DATA FOR THIS EXERCISE:

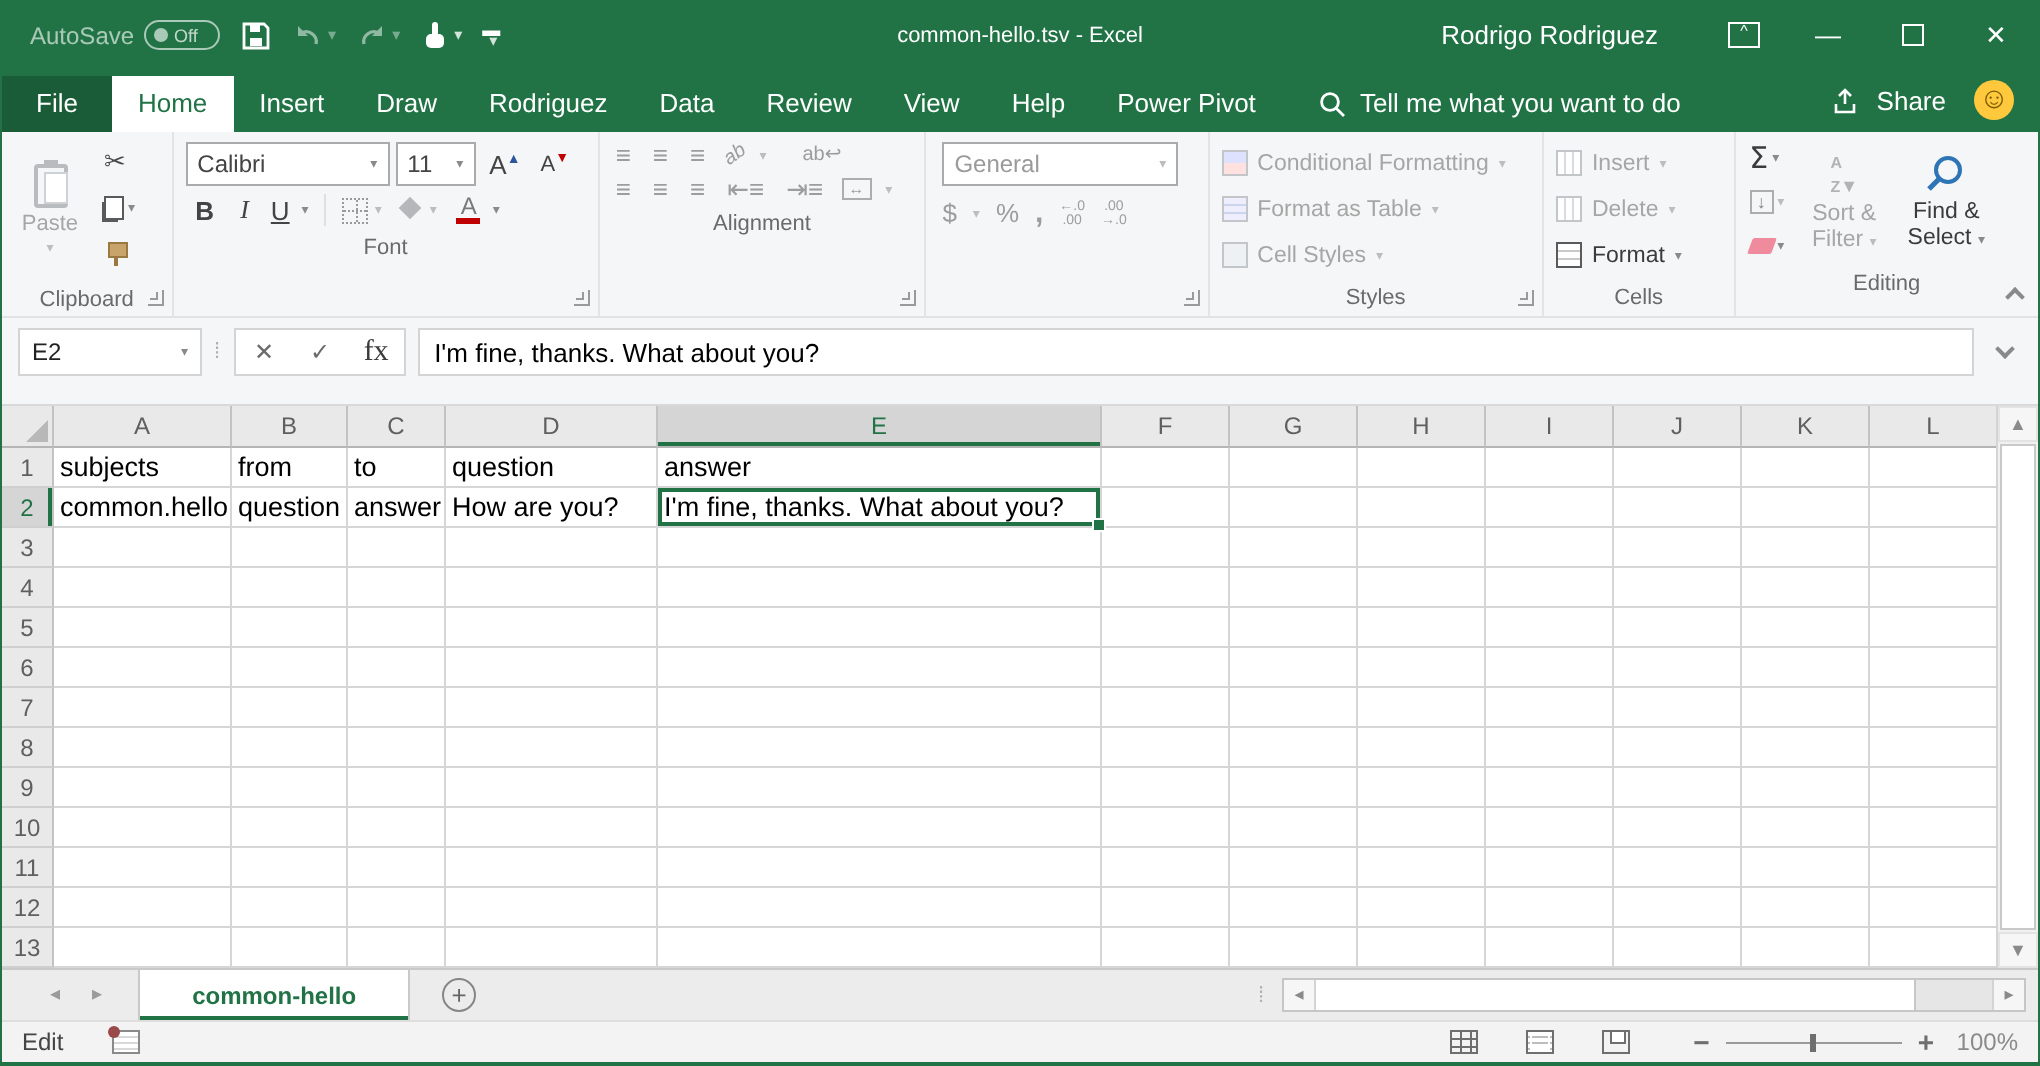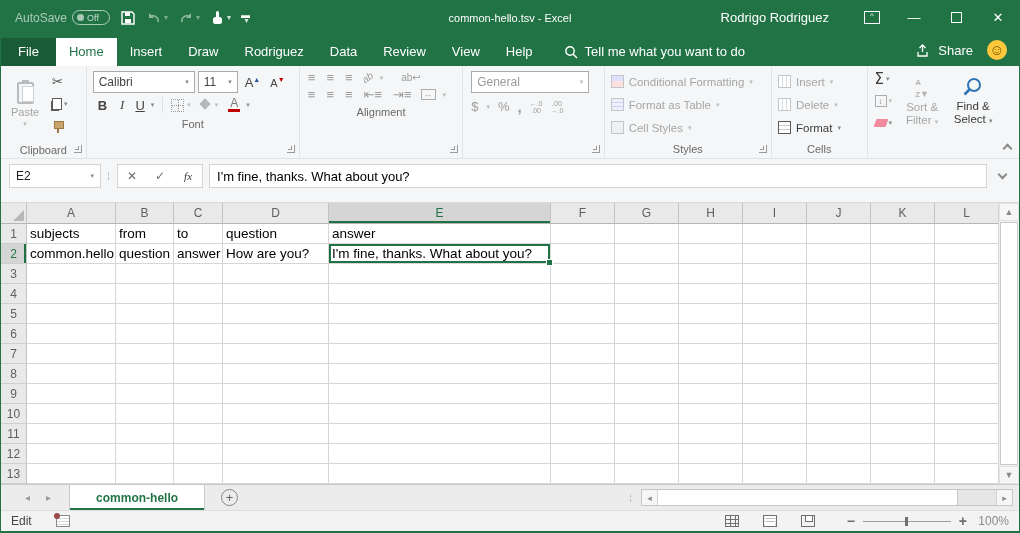--- a/index.html
+++ b/index.html
@@ -97,21 +97,21 @@
   .funnel { color:#b3b3b3; font-size:9px; }
   .two-line { width:42px; text-align:center; font-size:11.5px; line-height:13px; white-space:normal; }
   .collapse-chev { position:absolute; right:8px; bottom:6px; width:7px; height:7px; border-left:2px solid #8a8a8a; border-top:2px solid #8a8a8a; transform:rotate(45deg); }
 
   
   .formularow { height:38px; background:#f5f6f7; display:flex; align-items:center; padding:4px 8px 8px; gap:6px; flex-shrink:0; }
   .namebox { width:92px; height:24px; background:#fff; border:1px solid #d4d4d4; display:flex; align-items:center; padding:0 6px; font-size:12px; color:#222; }
   .vdots { color:#b0b0b0; font-size:11px; letter-spacing:1px; }
   .fbtns { height:24px; background:#fff; border:1px solid #d4d4d4; display:flex; align-items:center; }
   .fbtn { width:28px; text-align:center; font-size:12px; color:#6b6b6b; }
-  .fx { font-style:italic; font-family:"Liberation Serif",serif; font-size:11px; color:#3b3b3b; }
+  .fx { font-family:"Liberation Serif",serif; font-size:15px; color:#3b3b3b; }
   .formula-input { flex:1; height:24px; background:#fff; border:1px solid #d4d4d4; display:flex; align-items:center; padding:0 7px; font-size:13px; color:#000; }
   .fb-expand { width:18px; display:flex; justify-content:center; }
   .chev-down { width:7px; height:7px; border-right:2px solid #8a8a8a; border-bottom:2px solid #8a8a8a; transform:rotate(45deg); margin-top:-3px; }
   .gap-strip { height:6px; background:#f5f6f7; border-bottom:1px solid #d9d9d9; flex-shrink:0; }
 
   
   .gridwrap { height:281px; display:flex; flex-shrink:0; position:relative; }
   .gridmain { width:998px; }
   .hdr-row { display:flex; height:21px; }
   .corner { width:26px; height:21px; background:#e9e9e9; border-right:1px solid #c3c3c3; border-bottom:1px solid #b5b5b5; position:relative; }
@@ -223,20 +223,21 @@
   <div class="tabrow">
     <span class="rtab file">File</span>
     <span class="rtab active">Home</span>
     <span class="rtab">Insert</span>
     <span class="rtab">Draw</span>
     <span class="rtab">Rodriguez</span>
     <span class="rtab">Data</span>
     <span class="rtab">Review</span>
     <span class="rtab">View</span>
     <span class="rtab">Help</span>
+    <span class="rtab">Power Pivot</span>
     <span class="tab-search">
       <svg width="14" height="14" viewBox="0 0 14 14">
           <circle cx="6" cy="6" r="4.2" fill="none" stroke="#fff" stroke-width="1.4"></circle>
           <line x1="9.2" y1="9.2" x2="13" y2="13" stroke="#fff" stroke-width="1.4"></line>
         </svg>
       <span>Tell me what you want to do</span>
     </span>
     <span class="tab-right">
       <span class="share">
         <svg width="16" height="15" viewBox="0 0 16 15">
@@ -428,20 +429,23 @@
           <span class="two-line dim-t"><span>Sort &amp; Filter</span> <span class="caret dim">▾</span></span>
         </div>
         <div class="bigbtn" style="width:48px;">
           <svg width="22" height="22" viewBox="0 0 22 22">
               <circle cx="12" cy="9" r="6" fill="none" stroke="#2e75b6" stroke-width="2"></circle>
               <line x1="7.5" y1="13.5" x2="2.5" y2="18.5" stroke="#2e75b6" stroke-width="2.6"></line>
             </svg>
           <span class="two-line" style="color:#3b3b3b;"><span>Find &amp; Select</span> <span class="caret">▾</span></span>
         </div>
       </div>
+      <div class="rgroup-label">
+          <span>Editing</span>
+        </div>
     </div>
     <span class="collapse-chev" style="transform:rotate(45deg);"></span>
   </div>
 
   <div class="formularow">
     <span class="namebox">
         <span>E2</span>
         <span class="caret" style="margin-left:auto;">▾</span>
       </span>
     <span class="vdots">⁞</span>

WHAT YOU ARE ASKED TO DO: In the data above, start at the line that has "width:92px; height:24px; background:#fff;", stop after the line that has "width:28px; text-align:center; font-size:12px;", and print every line in between exactly as it stands.

TASK SOLUTION:
   .namebox { width:92px; height:24px; background:#fff; border:1px solid #d4d4d4; display:flex; align-items:center; padding:0 6px; font-size:12px; color:#222; }
   .vdots { color:#b0b0b0; font-size:11px; letter-spacing:1px; }
   .fbtns { height:24px; background:#fff; border:1px solid #d4d4d4; display:flex; align-items:center; }
   .fbtn { width:28px; text-align:center; font-size:12px; color:#6b6b6b; }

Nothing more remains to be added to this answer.